BEGIN Supplied data
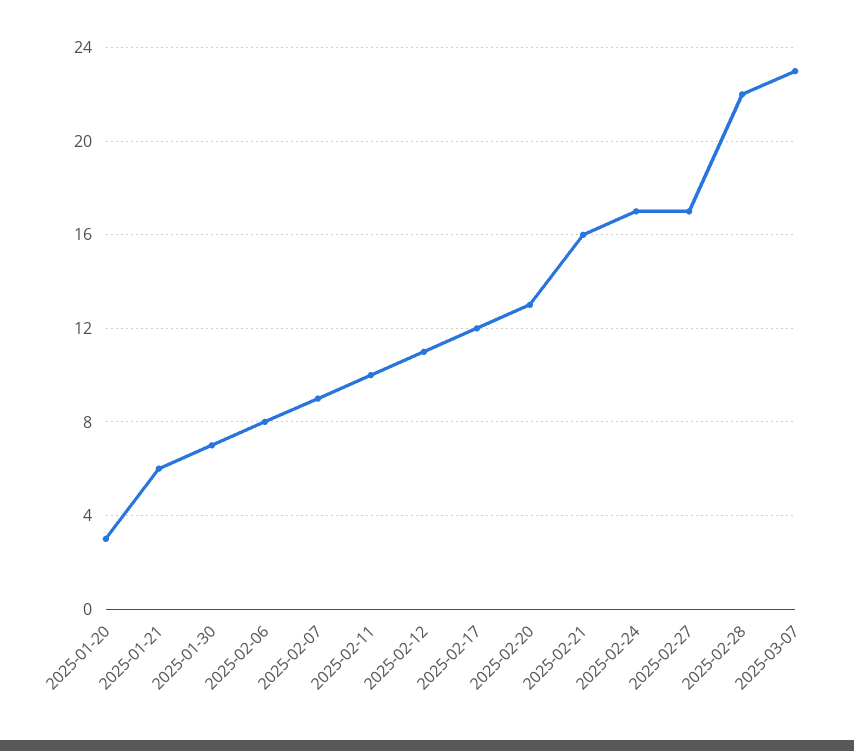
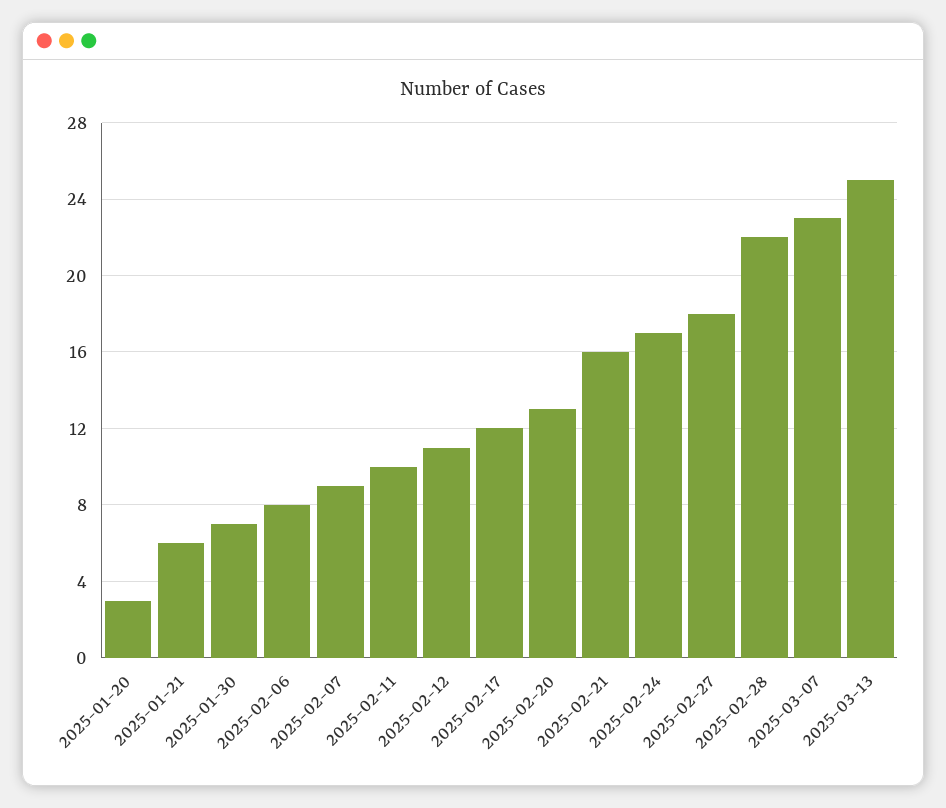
2025-02-27: 17 -> 18
2025-03-13: none -> 25

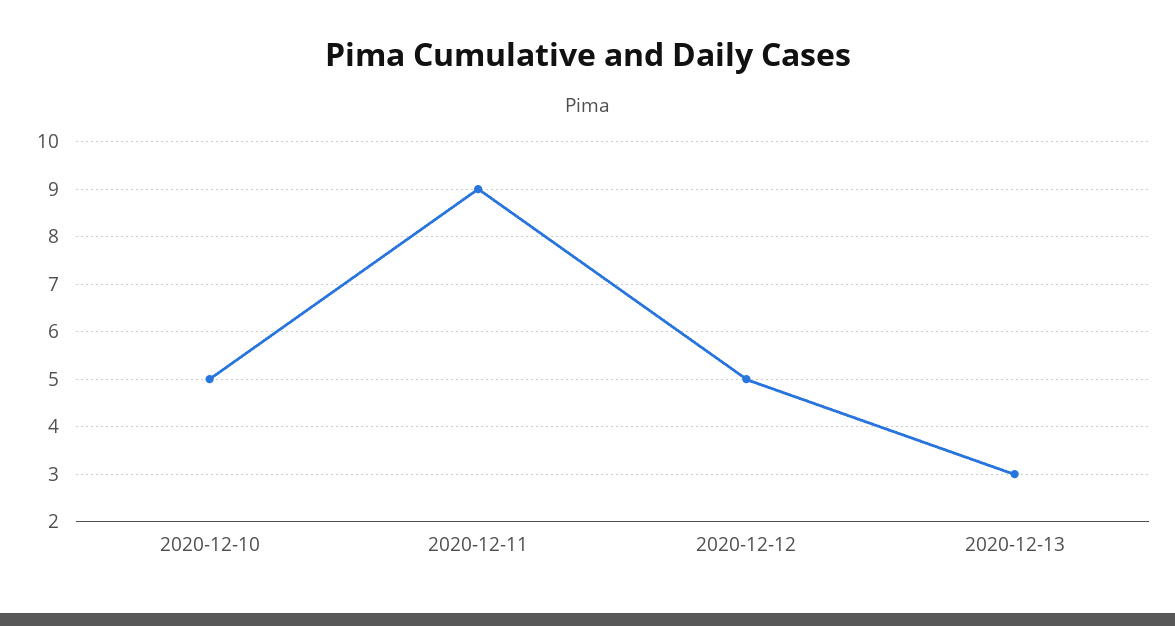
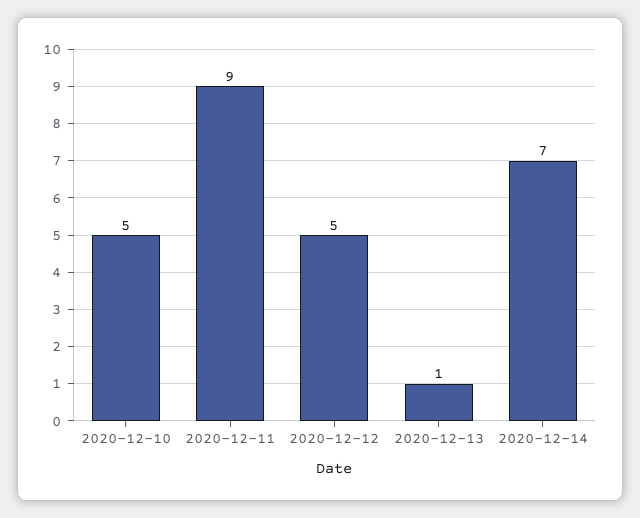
2020-12-13: 3 -> 1
2020-12-14: none -> 7

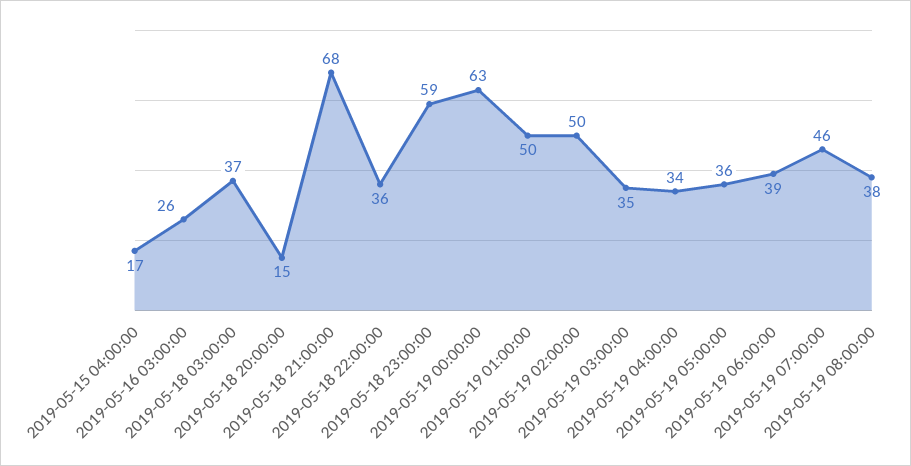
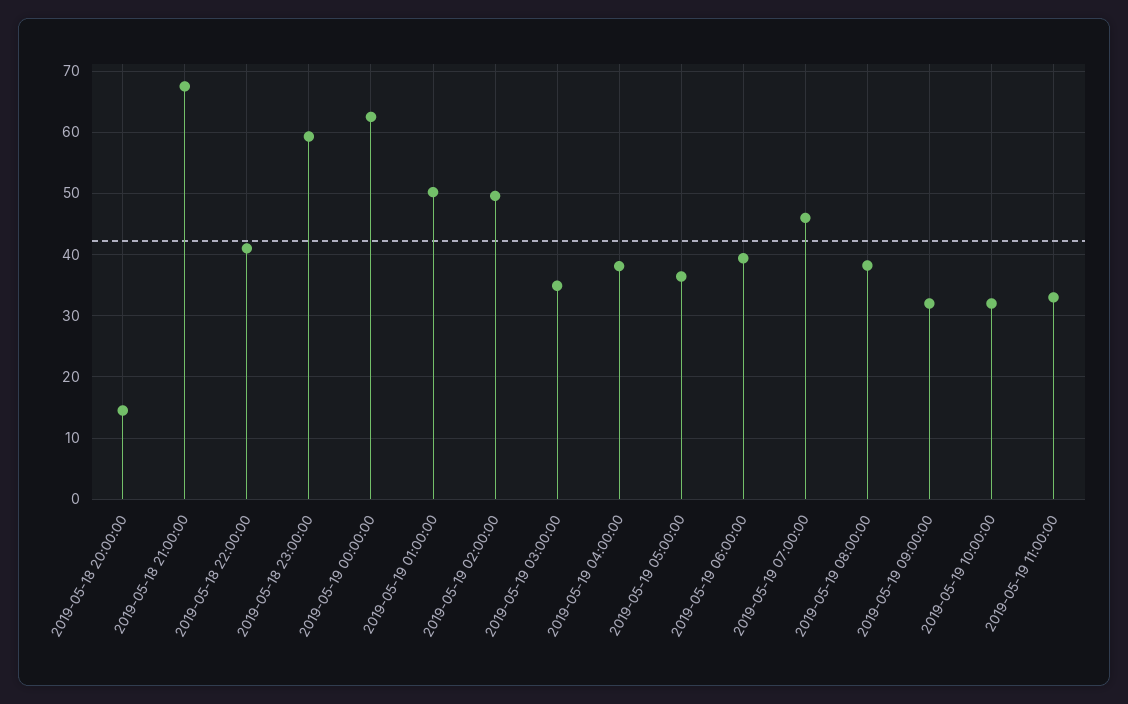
2019-05-15 04:00:00: 17 -> none
2019-05-16 03:00:00: 26 -> none
2019-05-18 03:00:00: 37 -> none
2019-05-18 22:00:00: 36 -> 41
2019-05-19 04:00:00: 34 -> 38
2019-05-19 09:00:00: none -> 32
2019-05-19 10:00:00: none -> 32
2019-05-19 11:00:00: none -> 33

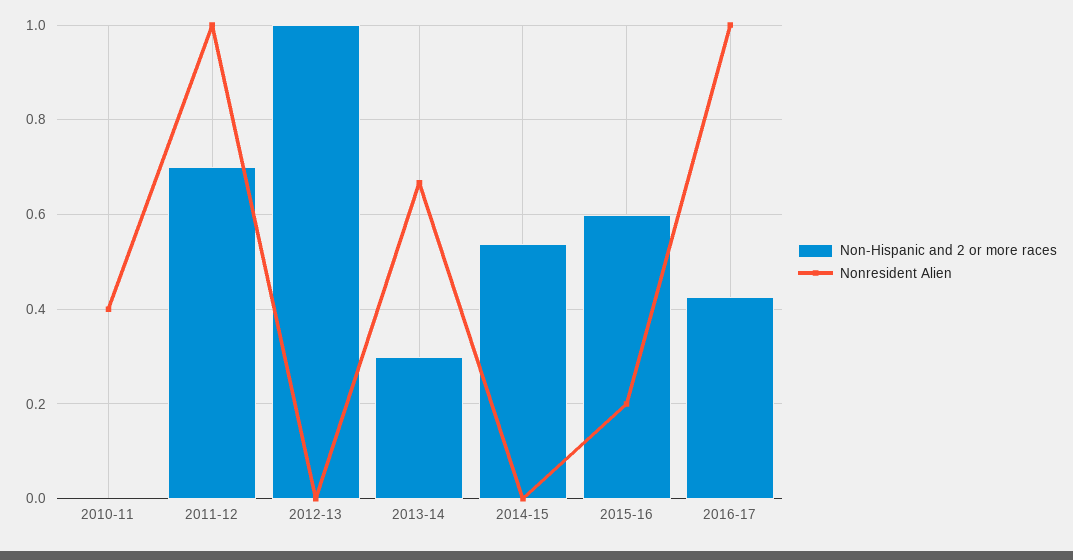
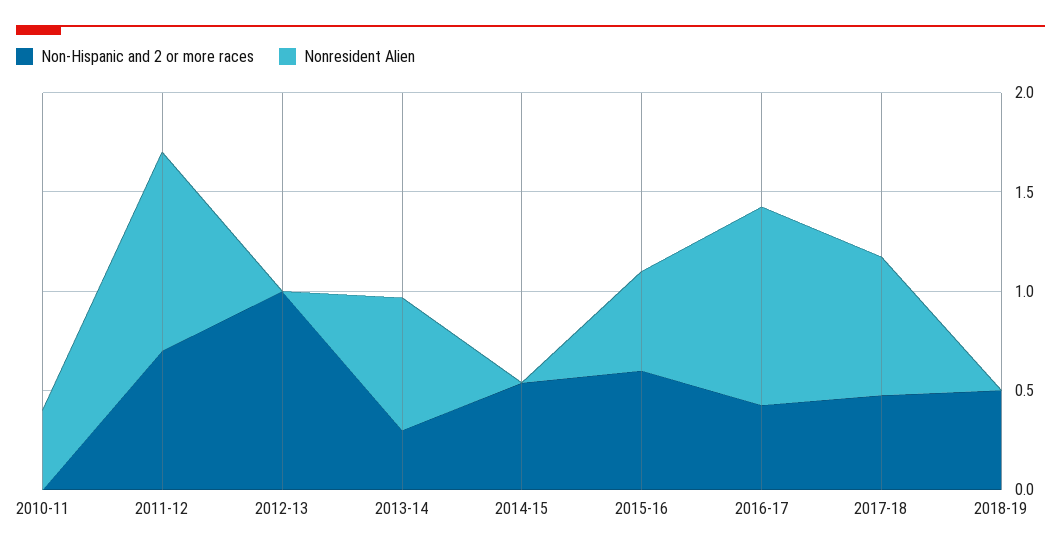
Nonresident Alien, 2015-16: 0.2 -> 0.5
Non-Hispanic and 2 or more races, 2017-18: none -> 0.5
Nonresident Alien, 2017-18: none -> 0.7
Non-Hispanic and 2 or more races, 2018-19: none -> 0.5
Nonresident Alien, 2018-19: none -> 0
END Supplied data
What this task involves:
Skip every picture and transcribe the data above exactly.

Exercise solution:
2025-02-27: 17 -> 18
2025-03-13: none -> 25

2020-12-13: 3 -> 1
2020-12-14: none -> 7

2019-05-15 04:00:00: 17 -> none
2019-05-16 03:00:00: 26 -> none
2019-05-18 03:00:00: 37 -> none
2019-05-18 22:00:00: 36 -> 41
2019-05-19 04:00:00: 34 -> 38
2019-05-19 09:00:00: none -> 32
2019-05-19 10:00:00: none -> 32
2019-05-19 11:00:00: none -> 33

Nonresident Alien, 2015-16: 0.2 -> 0.5
Non-Hispanic and 2 or more races, 2017-18: none -> 0.5
Nonresident Alien, 2017-18: none -> 0.7
Non-Hispanic and 2 or more races, 2018-19: none -> 0.5
Nonresident Alien, 2018-19: none -> 0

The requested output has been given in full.